Cerca de 30 a 50% dos doentes com cardiomiopatia isquémica têm miocárdio viável em quantidade suficiente para ser expectável que, com a sua revascularização, ocorra uma melhoria da função ventricular, das queixas e do seu prognóstico 59,60. Estão descritos um aumento da contractilidade e da

espessura do miocárdio nos segmentos isquémicos, um aumento médio de 8% da FEVE e uma redução de 80% do risco anual de morte após a revascularização coronária 61–63. A maioria desta evidência vem de estudos observacionais ou com populações pequenas, porém, num estudo recente de grande dimensão, com 1212 doentes randomizados para terapêutica médica ou para a sua associação com revascularização cirúrgica, não houve benefício desta última quanto há mortalidade total, embora tenha sido observada uma redução significativa da mortalidade cardiovascular e das hospitalizações 64. Merecem atenção os resultados de uma análise posterior

deste estudo, que mostraram uma concentração do benefício observado nas formas menos graves da doença, sendo que nos doentes com um compromisso mais marcado da função sistólica e maior dilatação do ventrículo esquerdo a revascularização cirúrgica teve mesmo um efeito negativo no seu prognóstico 65.

Embora o papel da revascularização miocárdica seja um tema ainda em aberto, ela está preconizada nas orientações terapêuticas atuais, e o estudo da viabilidade miocárdica e da anatomia coronária, para considerar a possibilidade de uma estratégia de revascularização, continua a fazer parte da prática clínica diária. No entanto, a decisão sobre a revascularização mecânica é complexa e depende da existência de comorbilidades que aumentem o risco da intervenção, e da anatomia coronária, sendo que não é possível uma revascularização completa em cerca de 20% dos casos (incluindo 7% dos doentes sem possibilidade de qualquer revascularização), por doença coronária difusa, estenoses distais ou envolvimento de pequenos vasos 66. Por outro lado, a FEVE não melhora com a revascularização coronária em um terço dos doentes com viabilidade miocárdica demonstrada

67.

Em alguns doentes a principal manifestação da doença isquémia crónica é a angina de peito, a qual é definida como refratária no caso de causar um compromisso significativo da qualidade de vida e de estarem esgotadas as opções terapêuticas convencionais.

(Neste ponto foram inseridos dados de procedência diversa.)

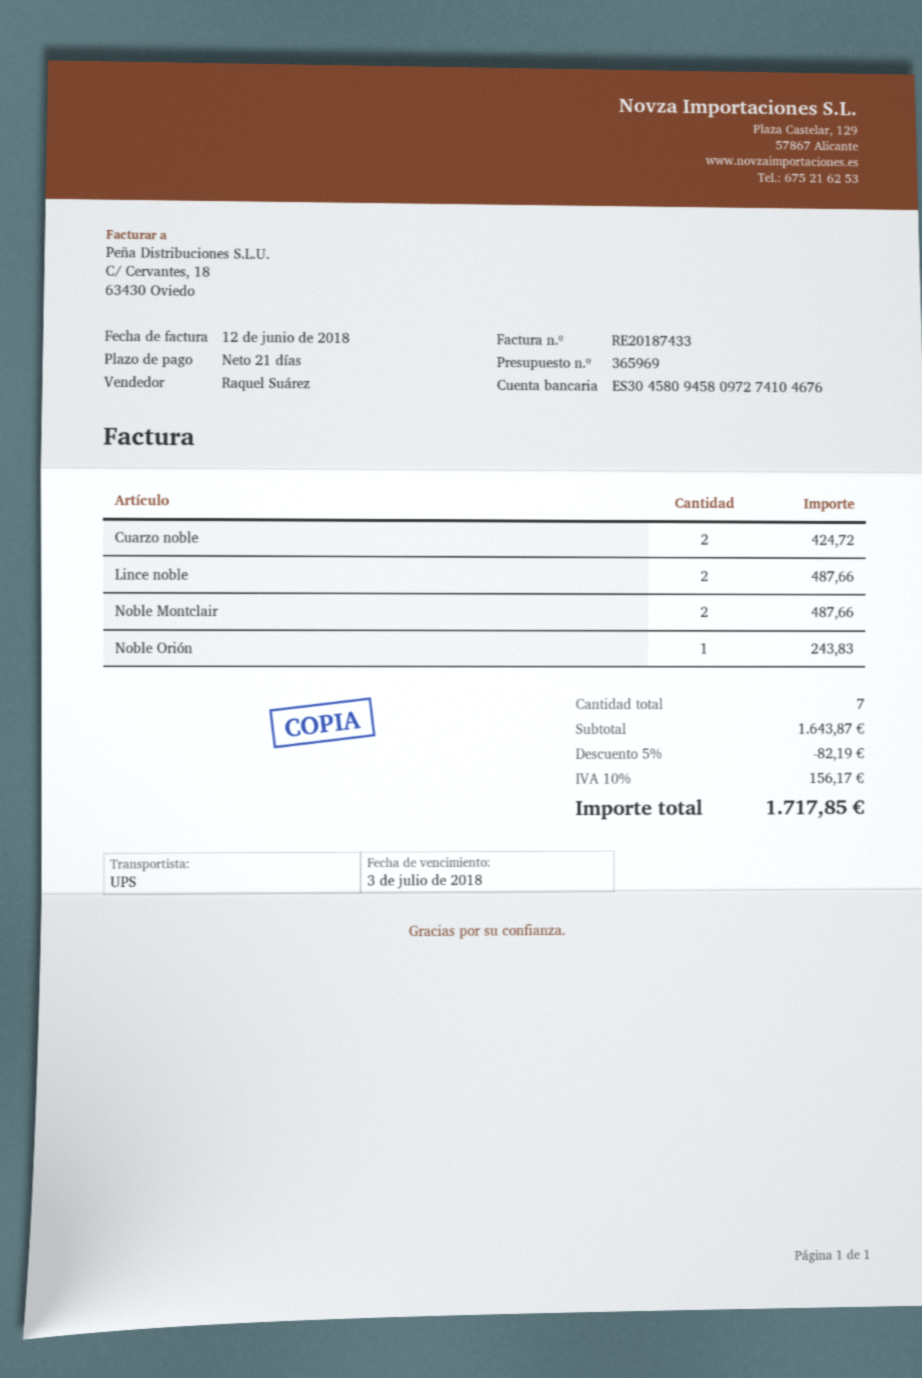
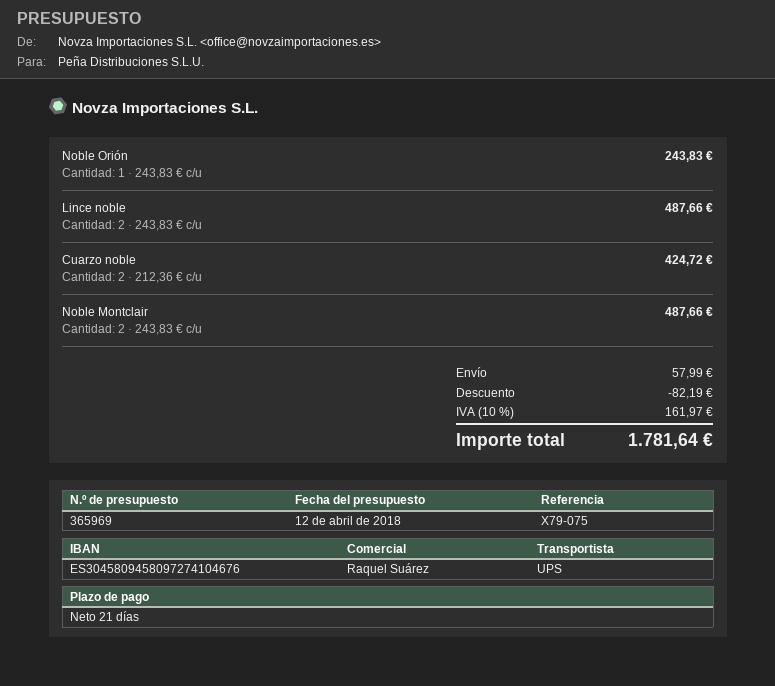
shipping: none -> 57.99
tax: 10% = 156.17 -> 10% = 161.97
total: 1717.85 -> 1781.64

A isquémia do miocárdio, e

consequentemente a angina ou um seu equivalente (dispneia ou intolerância ao esforço), resulta de um desequilíbrio entre as necessidades de oxigénio do músculo cardíaco e o seu fornecimento, sendo a sua principal causa a doença coronária.

O tratamento atual da angina assenta há quase 40 anos em fármacos com propriedades antianginosas (ß-bloqueantes, antagonistas dos canais de cálcio ou nitratos) e na revascularização miocárdica, cirúrgica ou percutânea

68–70. Apesar de muito eficaz, estima-se que esta estratégia terapêutica não é

possível ou suficiente em cerca de 5 a 15 % dos doentes com angor estável, sendo ainda previsível um aumento da prevalência da angina refratária com a melhoria da sobrevida dos doentes coronários 71. Também numa proporção

importante dos casos existe mesmo falência da revascularização mecânica prévia, por progressão da doença, reestenose dos stents ou oclusão das pontagens coronárias 72,73.

Apesar da maioria dos doentes ter a função ventricular sistólica preservada, a angina refratária tem um impacto marcado na sua qualidade de vida, ao condicionar a execução das suas tarefas diárias, assim como na redução da sua esperança de vida 73. Nos últimos anos têm sido exploradas várias modalidades terapêuticas com a expectativa de constituírem uma alternativa para estes doentes. Novos fármacos como a ranolazina 74 e a ivabradina 75, bem como novas estratégias mecânicas como a contrapulsação externa 76, a estimulação elétrica da medula espinal 77 e a revascularização miocárdica por laser 78, têm mostrando algum benefício, mas nenhum se implementou ainda como verdadeiro modificador da história natural da angina refratária.

A capacidade de promover a formação de novos capilares - angiogénese, ou de novos vasos arteriais - arteriogénese, nas regiões subperfundidas do coração, terá provavelmente a capacidade de reduzir a isquémia do miocárdio e levar a uma melhoria clínica expressiva 79. A utilização de fatores

de crescimento, a Terapia Genética e a Terapia Celular têm sido exploradas com esse objetivo 80.